◆ YOUR TASK: Please print the listing that follows word for word, but skip any pictures it holds.

◆ DATA PROVIDED:
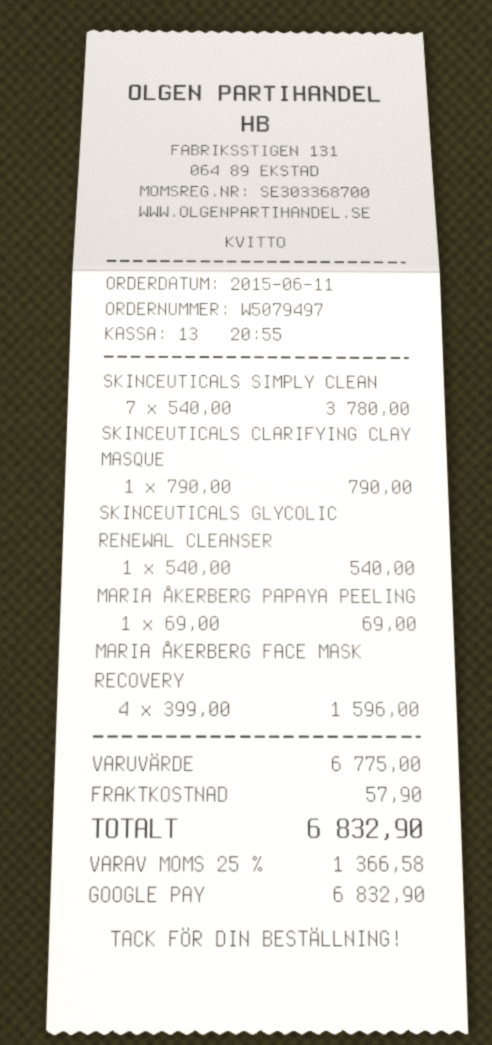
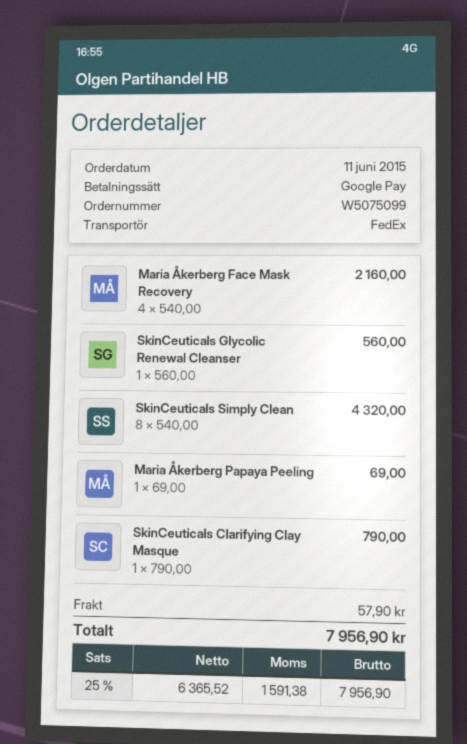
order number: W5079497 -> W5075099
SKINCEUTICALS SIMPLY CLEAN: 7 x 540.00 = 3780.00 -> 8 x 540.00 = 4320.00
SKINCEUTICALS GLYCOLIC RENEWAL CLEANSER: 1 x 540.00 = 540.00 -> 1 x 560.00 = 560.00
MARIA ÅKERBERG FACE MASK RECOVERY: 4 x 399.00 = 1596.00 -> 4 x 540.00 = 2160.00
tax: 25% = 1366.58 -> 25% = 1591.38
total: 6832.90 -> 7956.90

◆ WRITTEN RESPONSE:
order number: W5079497 -> W5075099
SKINCEUTICALS SIMPLY CLEAN: 7 x 540.00 = 3780.00 -> 8 x 540.00 = 4320.00
SKINCEUTICALS GLYCOLIC RENEWAL CLEANSER: 1 x 540.00 = 540.00 -> 1 x 560.00 = 560.00
MARIA ÅKERBERG FACE MASK RECOVERY: 4 x 399.00 = 1596.00 -> 4 x 540.00 = 2160.00
tax: 25% = 1366.58 -> 25% = 1591.38
total: 6832.90 -> 7956.90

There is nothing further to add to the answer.